Parte do problema é que a mídia oferece uma faixa
muito estreita de com o quê as pessoas realmente devem se parecer, e os corpos
que vemos na tela influenciam diretamente a nossa percepção dos corpos no mundo
real. Mas as pessoas vêm em todas as formas e tamanhos, e ninguém deveria ter
que dedicar cada momento livre tentando transformar seu corpo em algo que não é
para ser, a fim de se sentir atraente. Com imagens mais visíveis da
diversidade real, significativa, talvez as pessoas reconheçam que há mais de
uma maneira de ser bonita.
9. A palavra
gordo não é um insulto.
Vergonha de
ser gordo, claramente, não é útil, mas isso não é um apelo para se proibir esta
palavra no nosso vocabulário. A gordura deve ser tratada como um adjetivo, como
qualquer outro.
Na prática,
infelizmente, a palavra "gordo" pode magoar. E continuará a fazê-lo, enquanto
a sociedade insistir em fazer da gordura alvo de piadas e perpetuar o mito de
que isso é, eminentemente, um indesejável estado de ser.
Não permita
que isso aconteça.
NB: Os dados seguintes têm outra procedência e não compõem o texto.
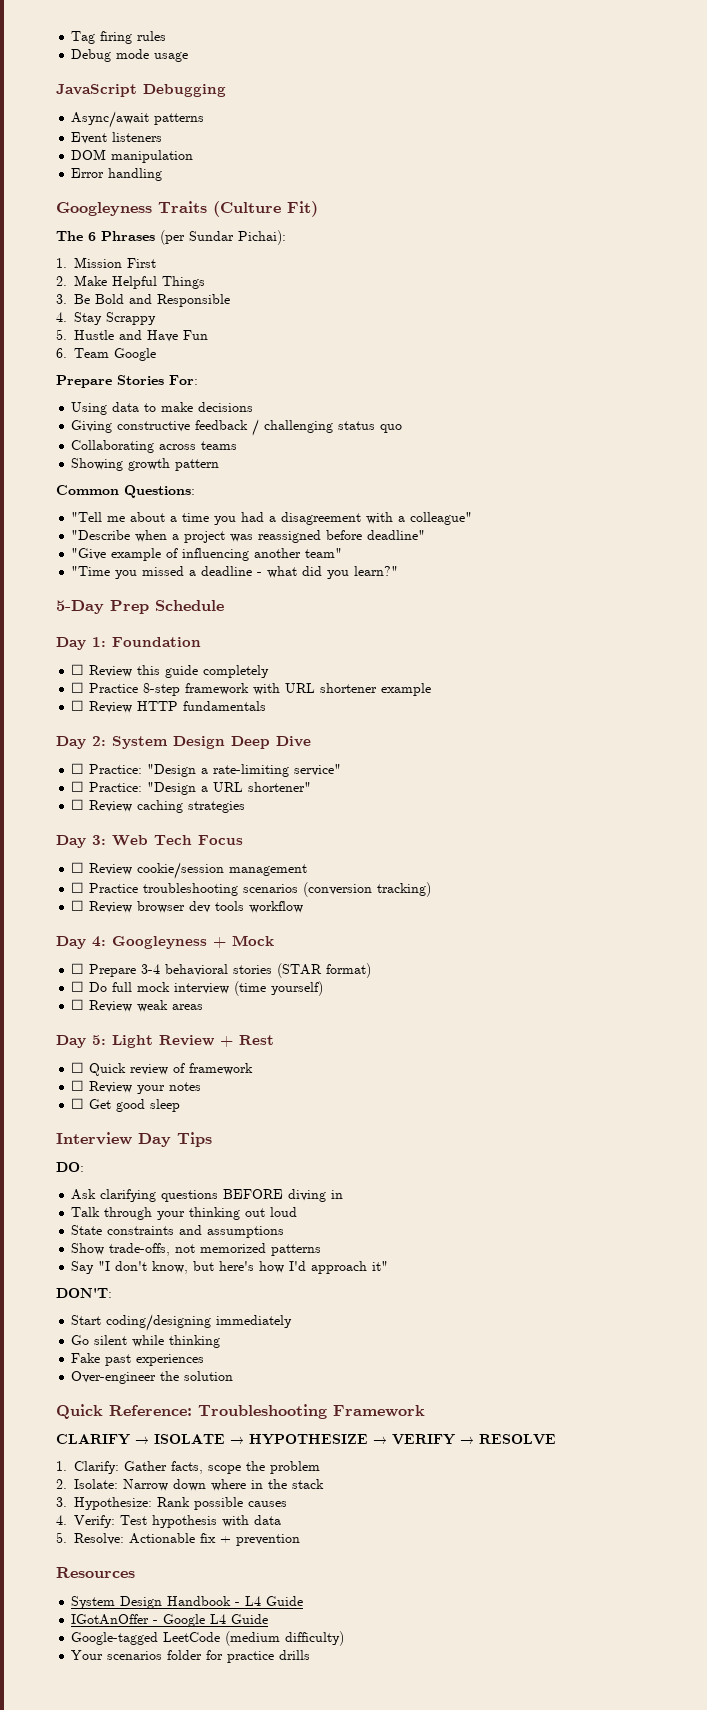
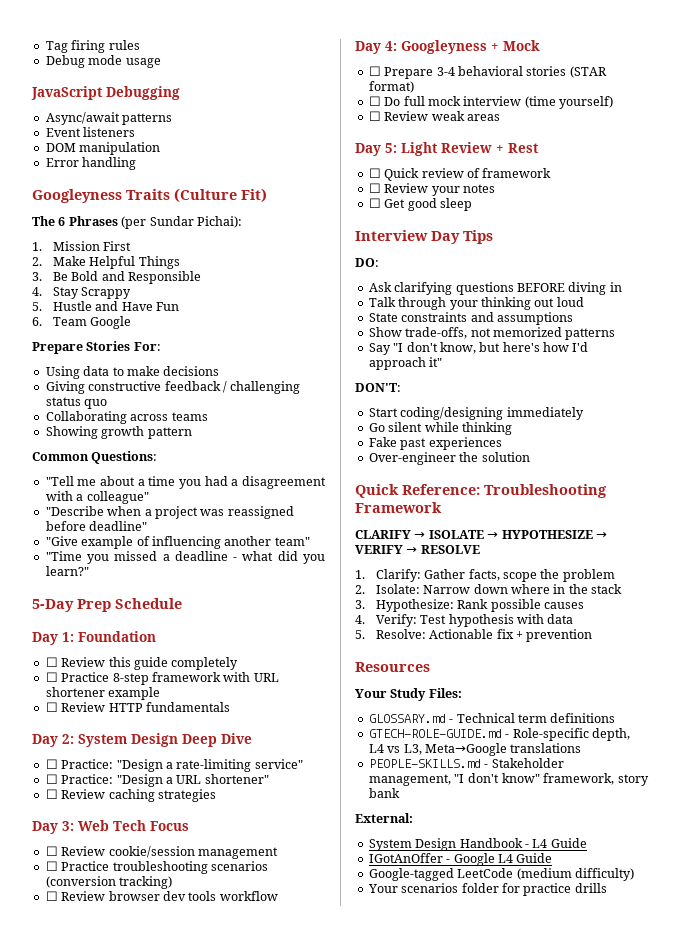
+ Your Study Files:
+ GLOSSARY.md - Technical term definitions
+ GTECH-ROLE-GUIDE.md - Role-specific depth, L4 vs L3, Meta→Google translations
+ PEOPLE-SKILLS.md - Stakeholder management, "I don't know" framework, story bank
+ External:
Parte dos pressupostos desafiadores de ser gordo
significa não pensar nesta palavra como um termo pejorativo; gordura não deve
ser um insulto, porque não há nada de errado em ser gordo.
Pelo fato
de ainda termos de eliminar inteiramente o estigma em torno da palavra, as
pessoas devem, naturalmente, referir-se a si mesmas usando um termo confortável. Mas,
um dia, talvez, dizer que alguém é "gordo" não será diferente do que
dizer que tenha cabelo loiro ou olhos castanhos.